China's government approved a plan, following a mid-April meeting, to clean up the country's online financial sector, according to people with direct knowledge of the matter, including rules to limit the activities of P2P lending firms.
A large Chinese online lending platform accused of illegal operations has suspended operations, one of hundreds that have been shut this year by the government, as China cleans up a sector ridden with stories of Ponzi schemes.
Police in Huizhou, Guangdong province, said on Wednesday night that it had detained 13 executives from Guangdong Huirong Investment Co’s peer-to-peer lending platform esudai (www.esudai.com). The detainees included its legal representative and chairman Jian Huixing.
China’s government approved a plan, following a mid-April meeting, to clean up the country’s online financial sector, according to people with direct knowledge of the matter, including rules to limit the activities of P2P lending firms.
The plan outlines stricter rules for peer-to-peer (P2P) platforms, where lending quadrupled last year to 440 billion yuan ($67 billion), according to Citigroup research, forbidding them from holding clients’ capital in-house.
Esudai, which roughly translates to “quick loans”, is accused by the local police of illegally collecting deposits, while executives are accused of taking hundreds of millions of yuan in investor money for their own use.
Esudai has raised over 7 billion yuan from 330,000 investors since it was founded in 2010, according to its website.
Huizhou government officials visited Esudai’s offices on May 20 for inspections, the company said on its website, adding that it is cooperating in the investigation and has operated legally and transparently for six years.
It said customer deposits and withdrawals have been suspended.
The Esudai website was accessible on Thursday morning, but Reuters was unable to reach the company by phone.

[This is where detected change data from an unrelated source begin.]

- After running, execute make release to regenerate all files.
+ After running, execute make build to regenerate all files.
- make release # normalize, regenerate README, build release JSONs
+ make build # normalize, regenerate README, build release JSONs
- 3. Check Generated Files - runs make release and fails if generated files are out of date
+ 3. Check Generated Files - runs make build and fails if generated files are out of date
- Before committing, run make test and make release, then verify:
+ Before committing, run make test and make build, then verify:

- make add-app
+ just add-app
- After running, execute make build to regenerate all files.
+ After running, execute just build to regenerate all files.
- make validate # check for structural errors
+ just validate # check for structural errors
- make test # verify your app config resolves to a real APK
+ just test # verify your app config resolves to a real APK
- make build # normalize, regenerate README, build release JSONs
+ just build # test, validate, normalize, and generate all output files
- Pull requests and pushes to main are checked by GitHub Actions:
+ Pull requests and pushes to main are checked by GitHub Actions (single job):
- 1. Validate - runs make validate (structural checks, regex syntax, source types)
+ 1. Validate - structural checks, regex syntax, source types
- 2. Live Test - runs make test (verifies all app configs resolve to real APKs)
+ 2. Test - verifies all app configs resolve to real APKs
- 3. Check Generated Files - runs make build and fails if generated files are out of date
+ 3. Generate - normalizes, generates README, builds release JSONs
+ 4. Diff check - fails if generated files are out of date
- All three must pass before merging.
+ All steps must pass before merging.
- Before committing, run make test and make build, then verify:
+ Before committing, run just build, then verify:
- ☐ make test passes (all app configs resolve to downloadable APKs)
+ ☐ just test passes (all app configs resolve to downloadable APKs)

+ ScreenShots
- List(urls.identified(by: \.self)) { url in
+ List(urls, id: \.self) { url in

A top executive at a Shanghai investment firm, Zhongjin Capital Management, or Wealthroll, last week confessed on state television to operating a Ponzi scheme.
Police accused Zhongjin last month of “illegal fundraising” – a loosely defined term applied to irregular behaviour in China’s energetic but opaque shadow-banking sector.
Some people in the industry say the heightened scrutiny will eventually weed out bad players, giving the stronger companies opportunity for growth.
“Good platforms welcome government regulation for a simple reason: without good rules, bad players push out good players,” Wang Zhijian, CEO of FuYin, a Shanghai-based P2P platform, said at a financial forum last week, adding a lack of regulation forced all platforms into unfair competition.
A customer of Dianrong.com, one of China’s most high profile P2P players that has raised over $200 million from investors including Standard chartered Private Equity and Tiger Global, said the recent crackdown and scandals do not deter him from putting money into the site.
“The government does not want to kill the sector,” he said.